Citizen comments were allowed earlier in the council meeting and attorney David Hall, representing Cingular, stated that Swatman's appeal was "highly unusual, appealing to his own council." Hall voiced his opinion at the meeting if the City Council voted to halt the construction of the cell tower, that decision would not stand up on appeal to the Washington Superior Court.
"We were certain we were right," Hall said. "The council made the right decision. It was the only decision they could make with the language in their code. It would have been unfortunate for everyone if it had to go beyond the City Council."
Roy Caviezel, who organized a neighborhood petition drive with Bob Pranger to stop the tower, felt some of the council members responded to the attorney's threat of further legal action.

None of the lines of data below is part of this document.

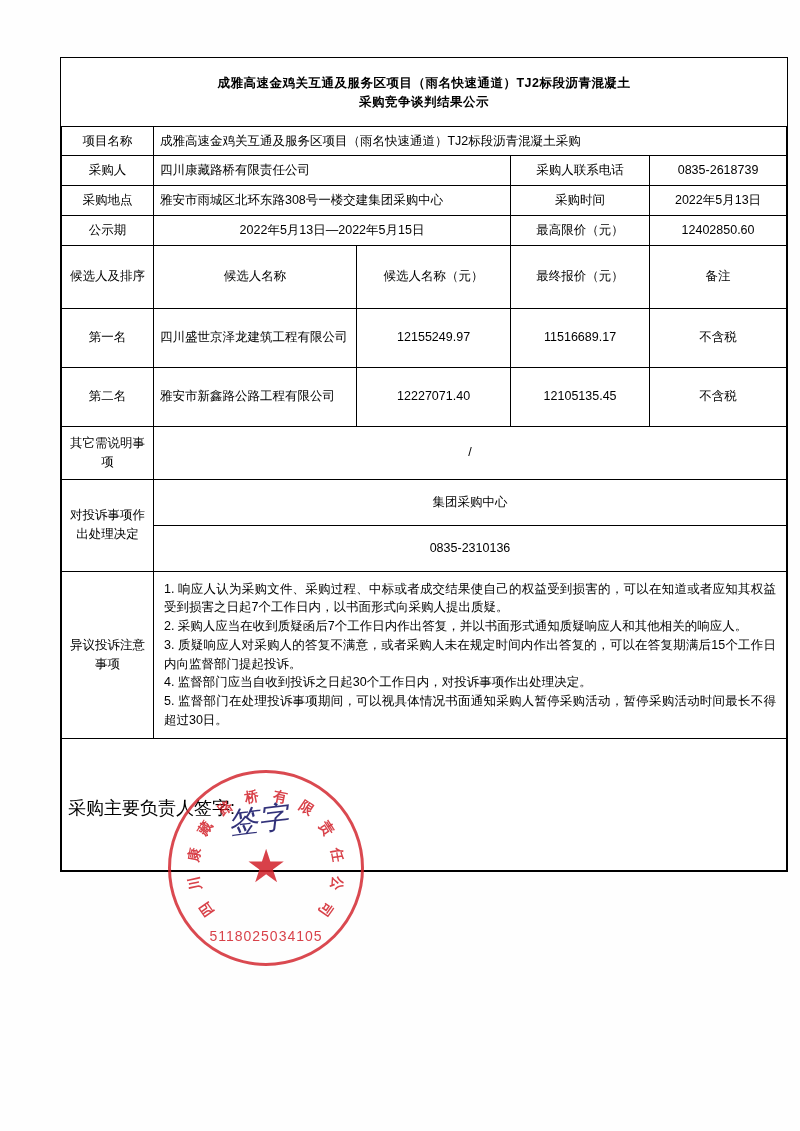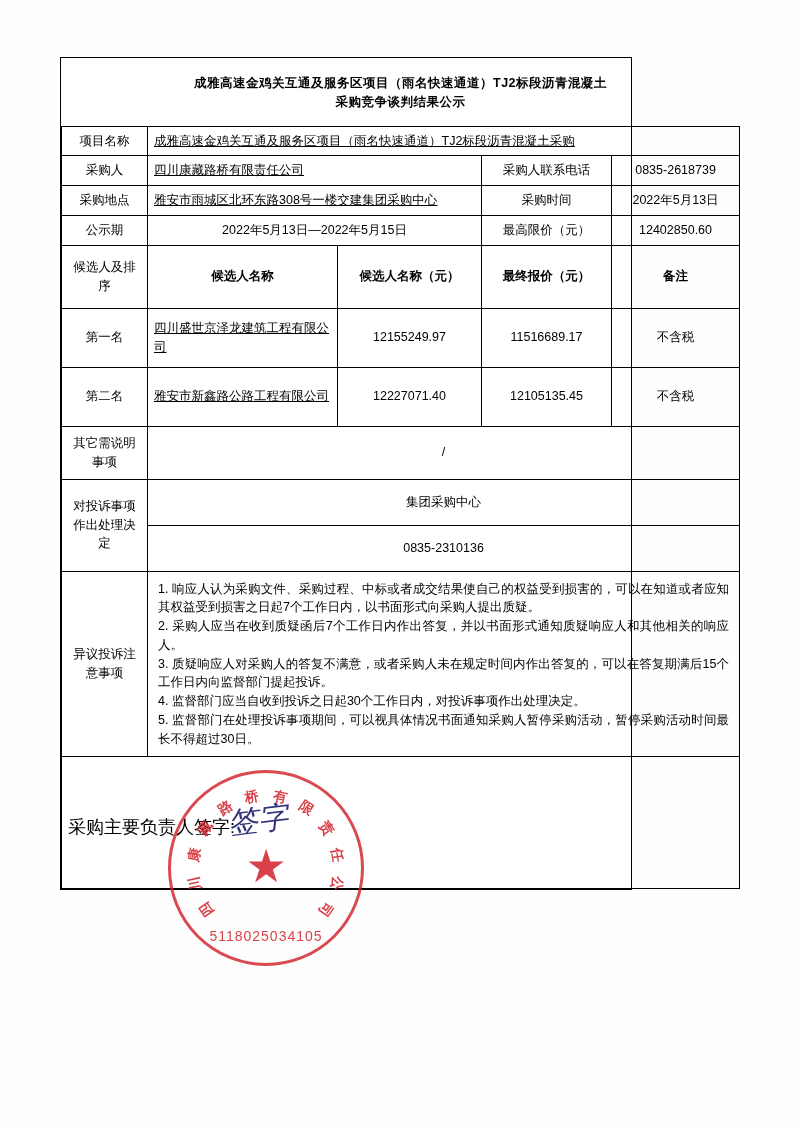"成雅高速金鸡关互通及服务区项目（雨名快速通道）TJ2标段沥青混凝土" .doc { width: 572px -> 728px }
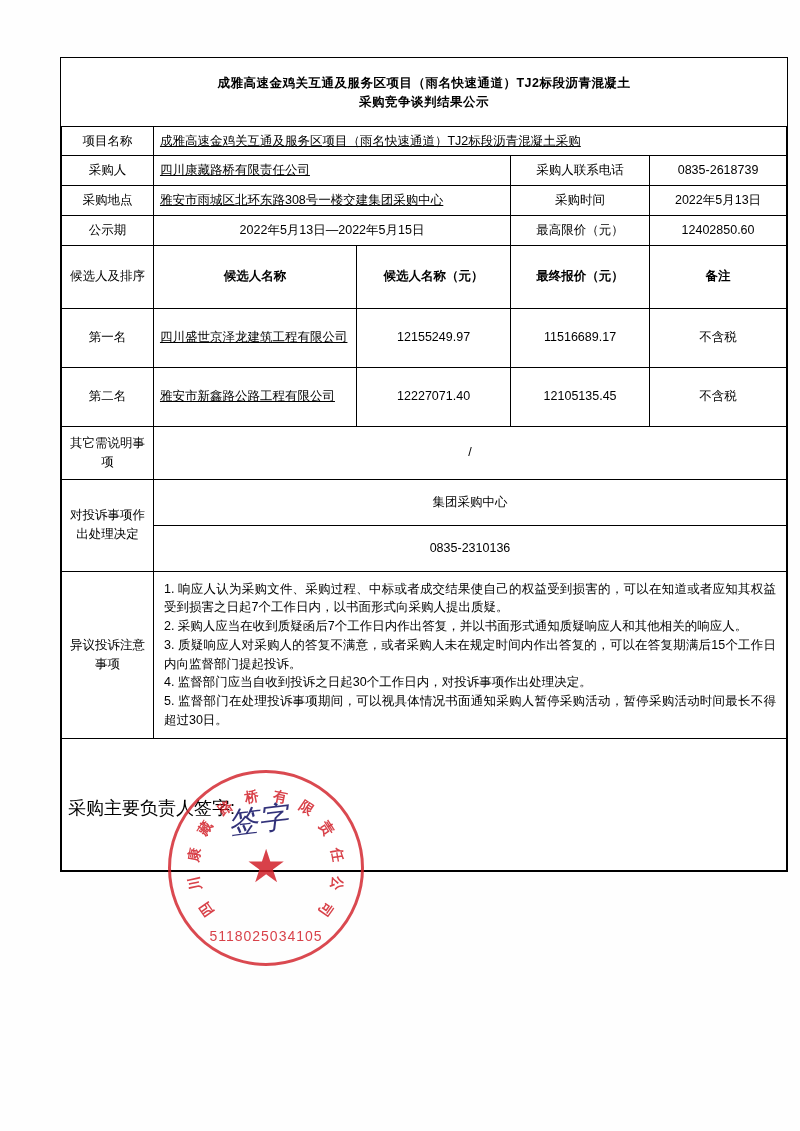"成雅高速金鸡关互通及服务区项目（雨名快速通道）TJ2标段沥青混凝土采购" .lft { text-decoration: underline -> none }
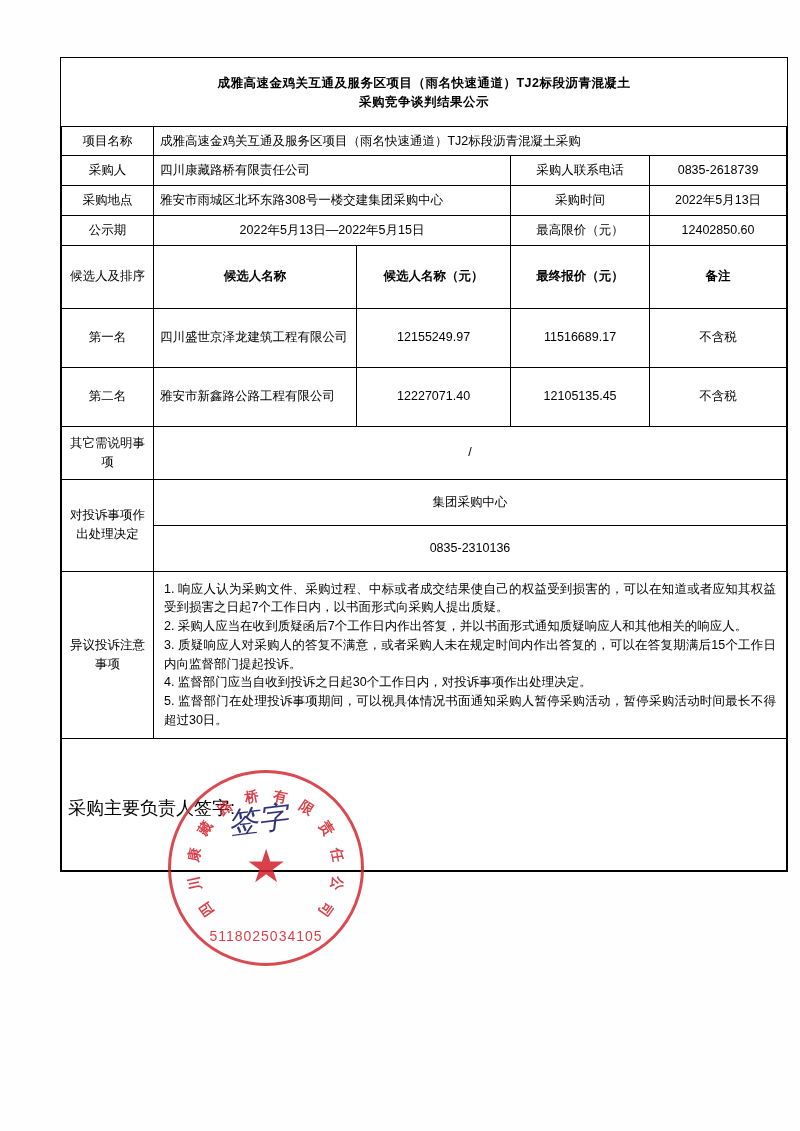"候选人名称" .hdr { font-weight: bold -> normal }
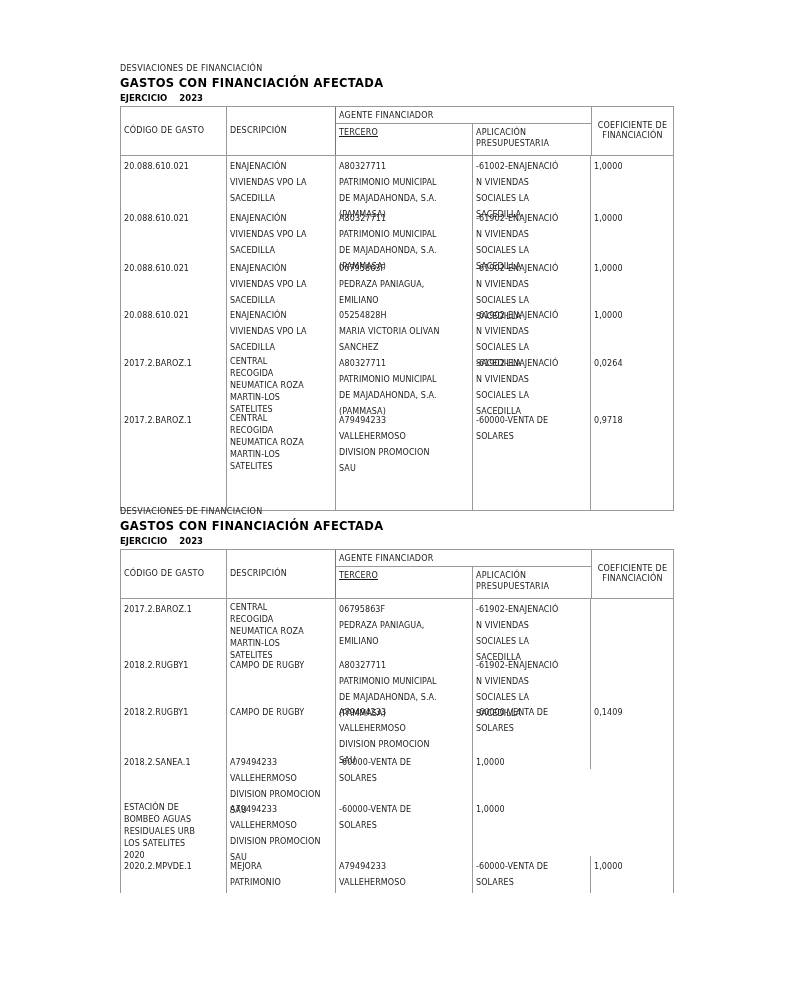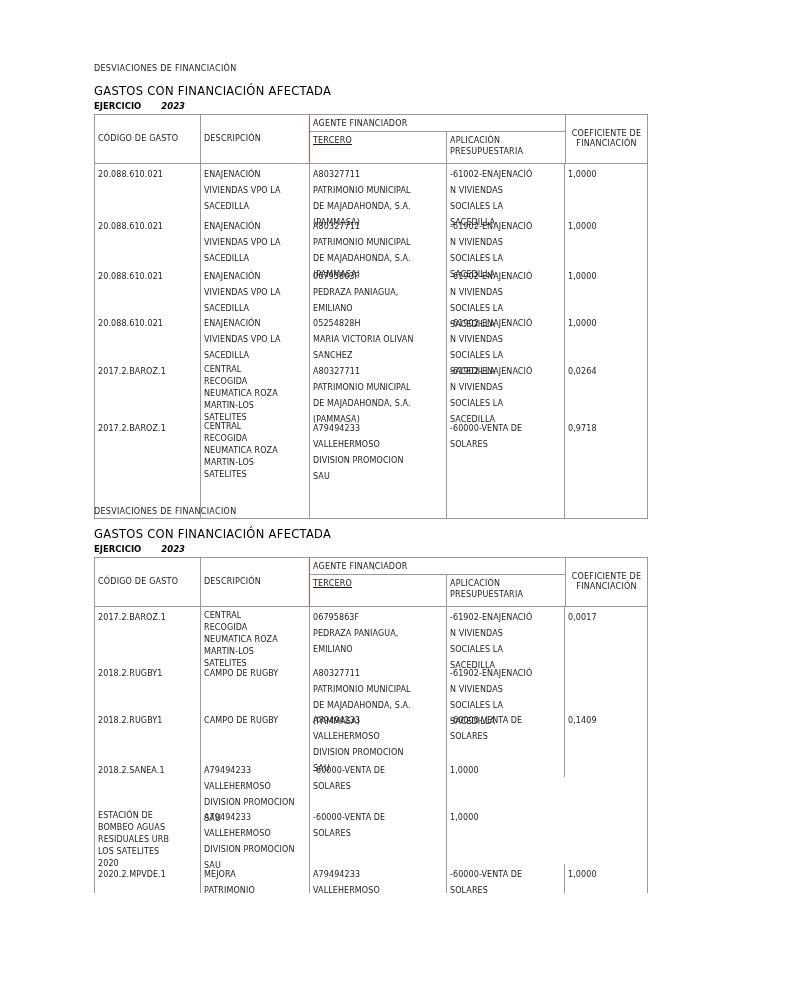"DESVIACIONES DE FINANCIACIÓN" .block { left: 94px -> 120px }
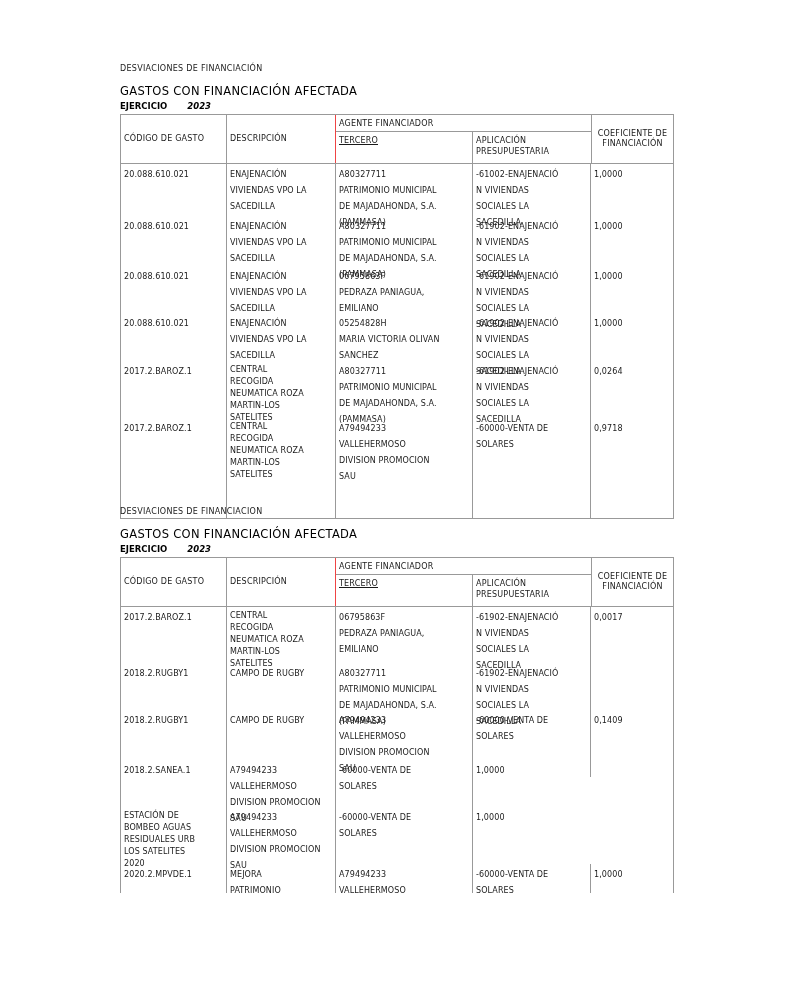"GASTOS CON FINANCIACIÓN AFECTADA" .sec-title { font-weight: normal -> bold; margin-top: 10px -> 2px }
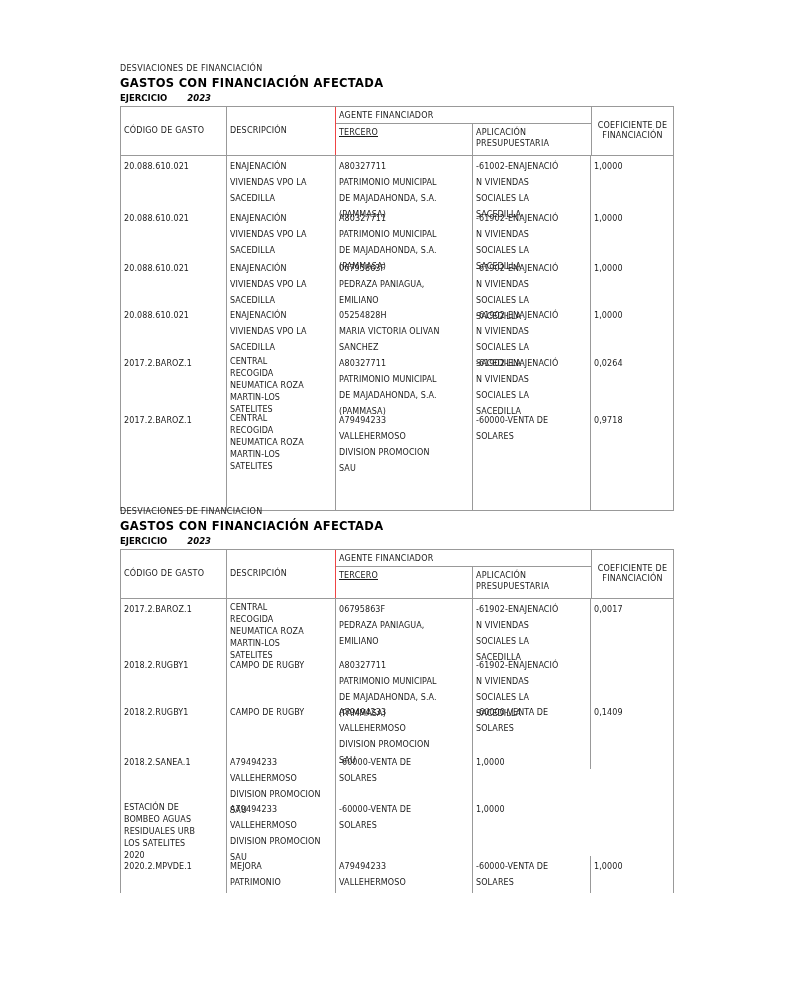"2023" .sec-ej .ej-year { font-style: italic -> none; margin-left: 20px -> 12px }
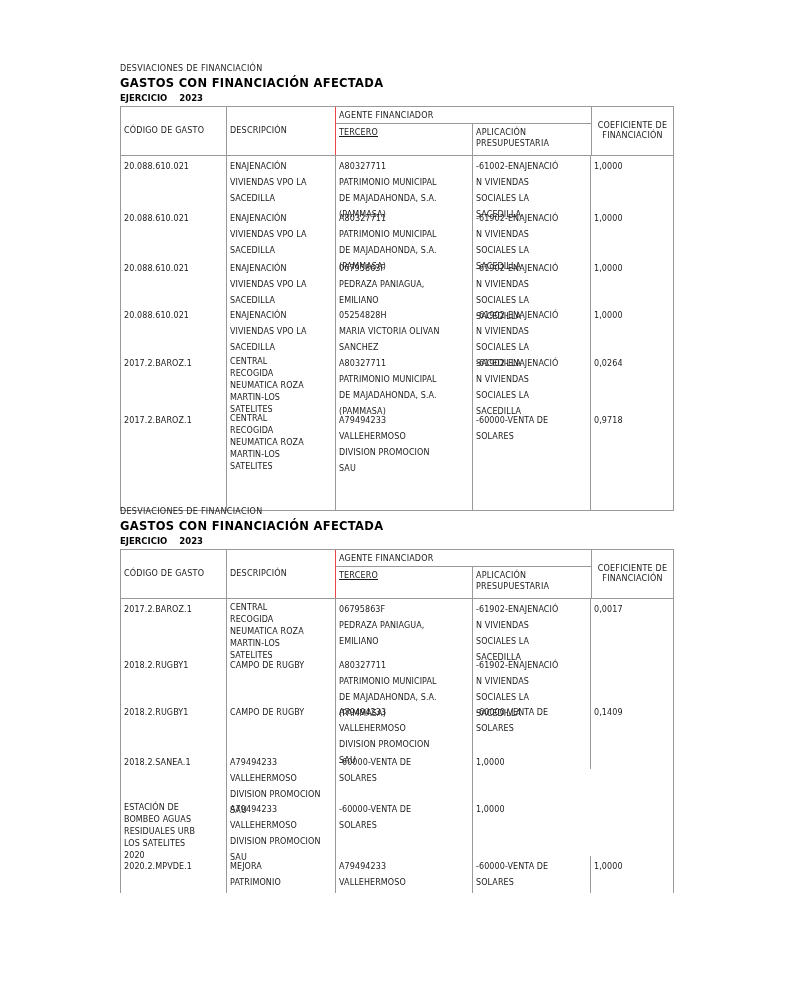"0,0017" div.td { html: <div>0,0017</div> -> none }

"I was disappointed in the decision," Roy Caviezel said. "As usual in small towns, when an attorney threatens a lawsuit that puts the weight against citizens. They (council members) were concerned with a lawsuit."
Swatman said the issue would not move beyond the appeal to the City Council. "It's a done deal now. I believe I could appeal it further, but there's no reason to now. I was just trying to help those people in the neighborhood. Ironically, if I would not have been the one to file the appeal it would have gone 4-3 the other way."
The 150-foot tower, which is suppose to be "stealth" or camouflaged as a flagpole, caused several council members and citizens to question its size, but Hall stated that was one of the selling points. "The height eliminates the need for other facilities," he said. "There's room for two or three users inside the pole."
Swatman said the City Council needs to revisit the municipal code on this issue. "The city needs to take an inventory of the cell towers in town and define what is and is not stealth. To me, camouflage means to blend in. If you go hunting for a deer in an orange uniform that's not camouflage. My intention is to change the municipal code to make it as clear as possible. I think we want these towers on public property so the citizens are collecting the fees."
Qwest was the original owner of the tower, but sold the site to Cingular. "We came in during the permit process," Cingular spokesperson Lauren Garner said. "We were looking throughout the area and that was the only location that met all our needs. It's a priority for us to find an existing location and fit into the community."
Caviezel said his neighbors hope Cingular will be a good corporate neighbor. "I would think they would come back and try to work with us. I hope they would consider we don't really want that flag up there."